What you are asked to do:
Write the listing out again word for word, excluding any pictures.

Materials provided:
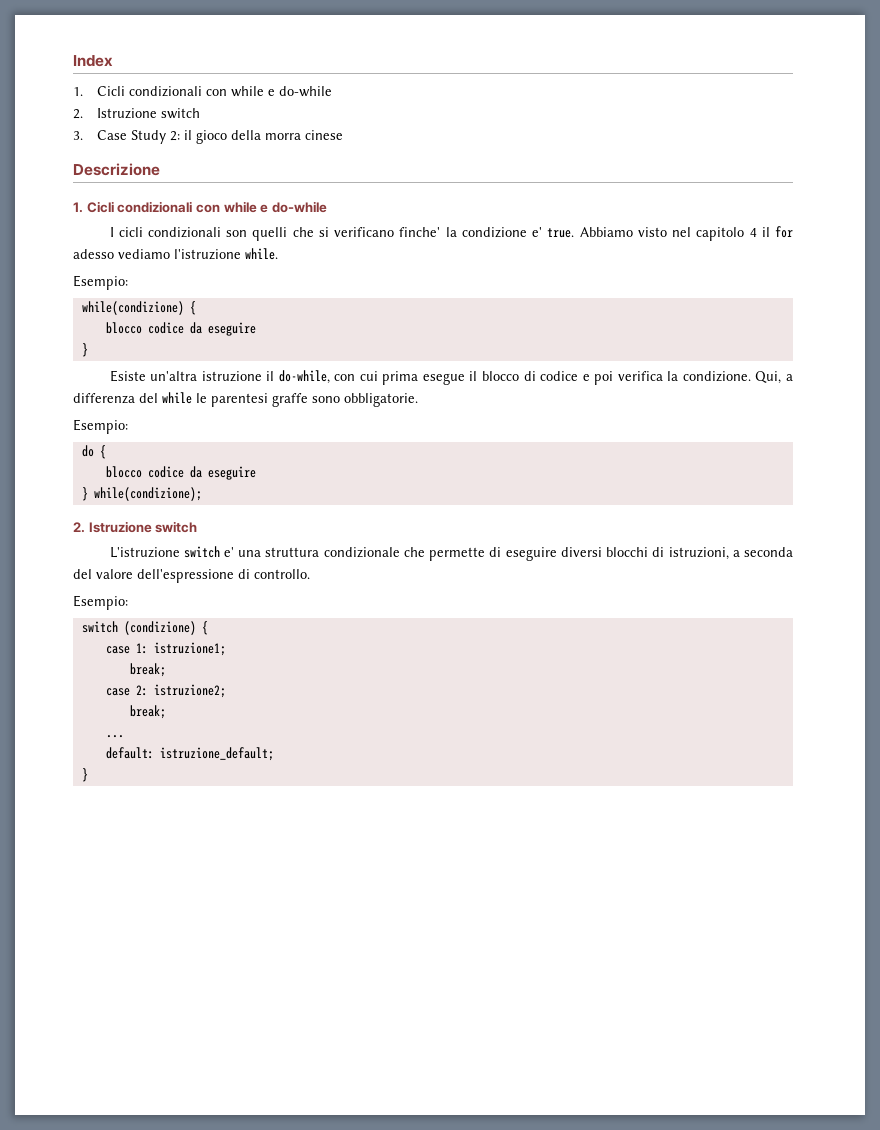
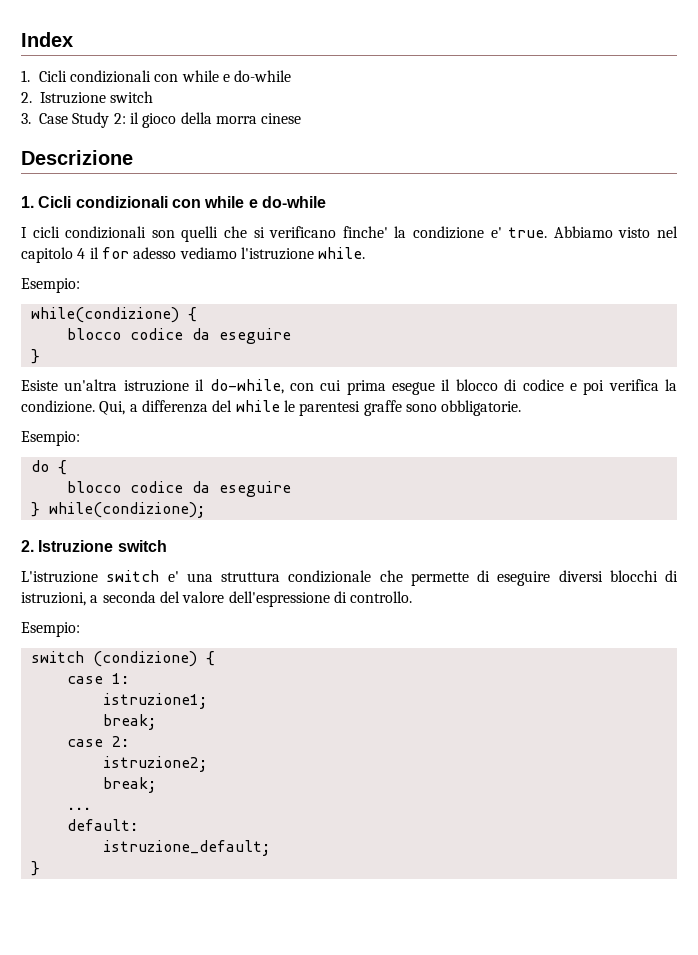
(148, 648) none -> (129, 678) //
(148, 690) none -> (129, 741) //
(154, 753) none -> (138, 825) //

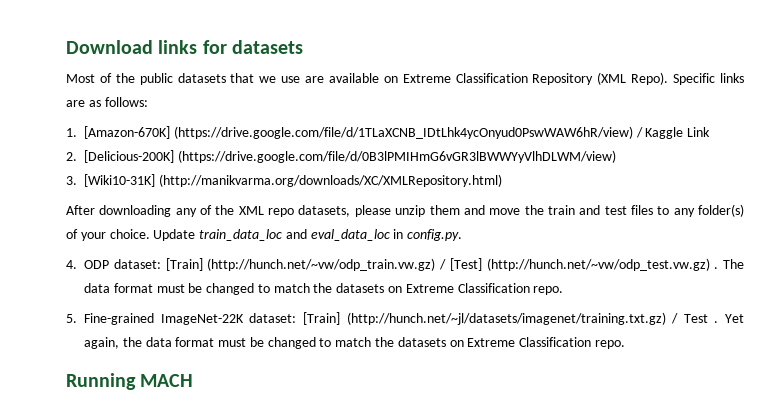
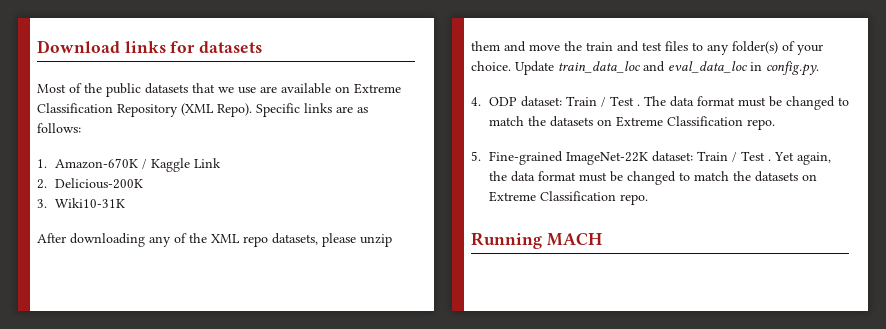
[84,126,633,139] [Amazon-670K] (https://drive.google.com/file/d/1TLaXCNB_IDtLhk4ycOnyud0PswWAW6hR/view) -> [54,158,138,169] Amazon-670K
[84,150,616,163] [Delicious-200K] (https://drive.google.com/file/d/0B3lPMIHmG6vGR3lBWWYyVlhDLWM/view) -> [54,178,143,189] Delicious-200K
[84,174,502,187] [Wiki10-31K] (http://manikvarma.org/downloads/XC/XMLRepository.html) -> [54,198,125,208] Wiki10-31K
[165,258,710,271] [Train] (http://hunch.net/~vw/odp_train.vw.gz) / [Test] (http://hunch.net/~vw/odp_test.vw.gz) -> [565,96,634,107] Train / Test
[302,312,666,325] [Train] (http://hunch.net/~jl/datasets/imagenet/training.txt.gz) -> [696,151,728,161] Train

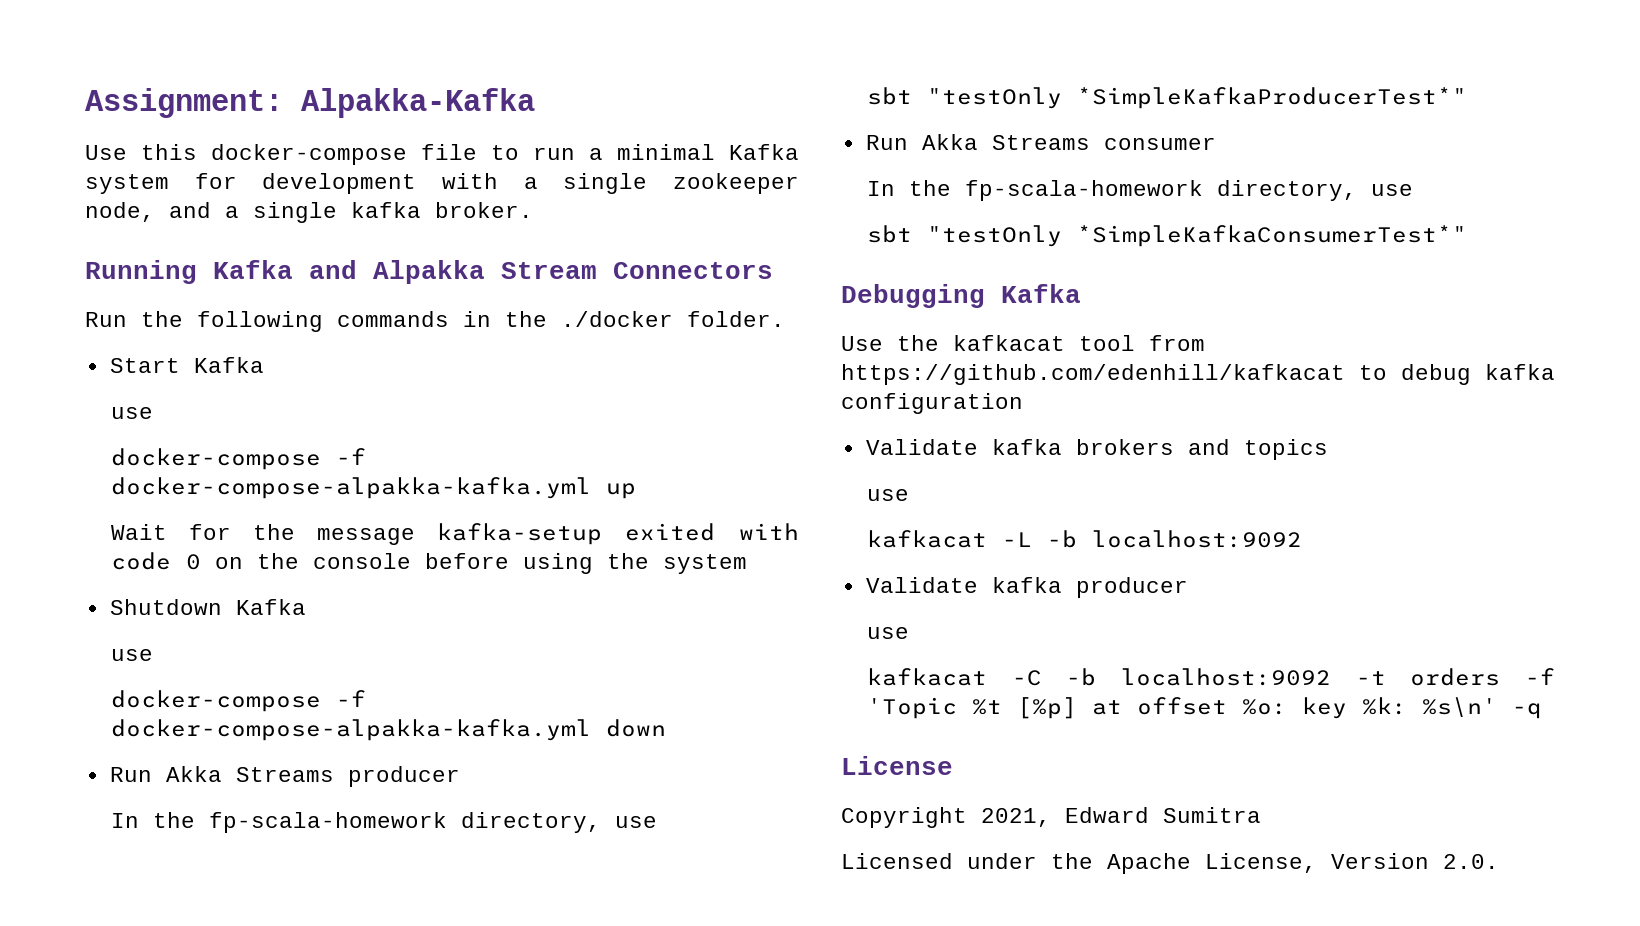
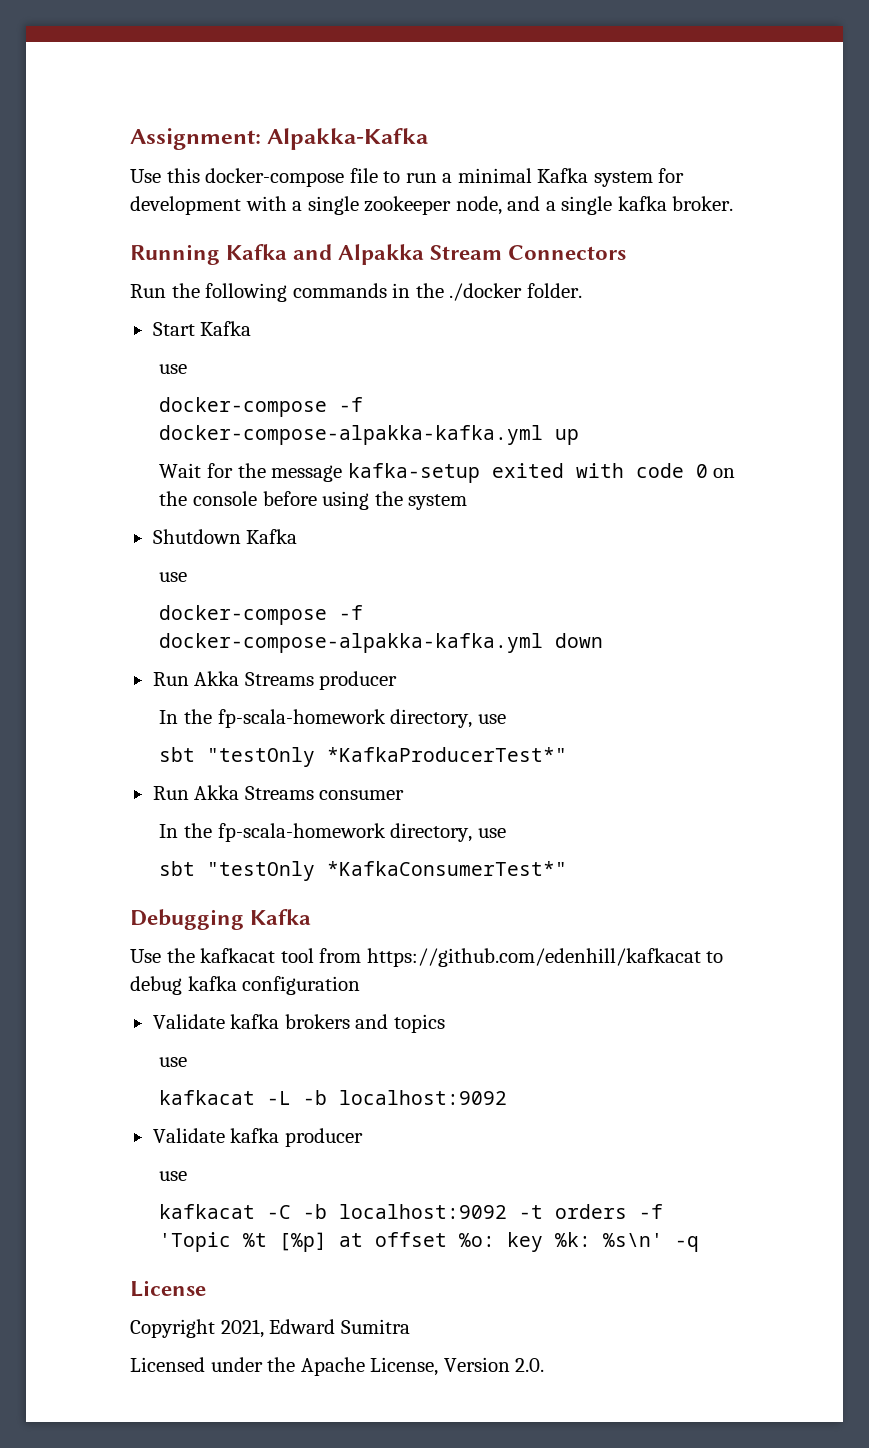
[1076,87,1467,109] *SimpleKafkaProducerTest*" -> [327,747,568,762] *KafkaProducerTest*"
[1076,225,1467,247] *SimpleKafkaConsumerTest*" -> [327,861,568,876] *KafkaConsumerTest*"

Solution for this task:
(148, 648) none -> (129, 678) //
(148, 690) none -> (129, 741) //
(154, 753) none -> (138, 825) //

[84,126,633,139] [Amazon-670K] (https://drive.google.com/file/d/1TLaXCNB_IDtLhk4ycOnyud0PswWAW6hR/view) -> [54,158,138,169] Amazon-670K
[84,150,616,163] [Delicious-200K] (https://drive.google.com/file/d/0B3lPMIHmG6vGR3lBWWYyVlhDLWM/view) -> [54,178,143,189] Delicious-200K
[84,174,502,187] [Wiki10-31K] (http://manikvarma.org/downloads/XC/XMLRepository.html) -> [54,198,125,208] Wiki10-31K
[165,258,710,271] [Train] (http://hunch.net/~vw/odp_train.vw.gz) / [Test] (http://hunch.net/~vw/odp_test.vw.gz) -> [565,96,634,107] Train / Test
[302,312,666,325] [Train] (http://hunch.net/~jl/datasets/imagenet/training.txt.gz) -> [696,151,728,161] Train

[1076,87,1467,109] *SimpleKafkaProducerTest*" -> [327,747,568,762] *KafkaProducerTest*"
[1076,225,1467,247] *SimpleKafkaConsumerTest*" -> [327,861,568,876] *KafkaConsumerTest*"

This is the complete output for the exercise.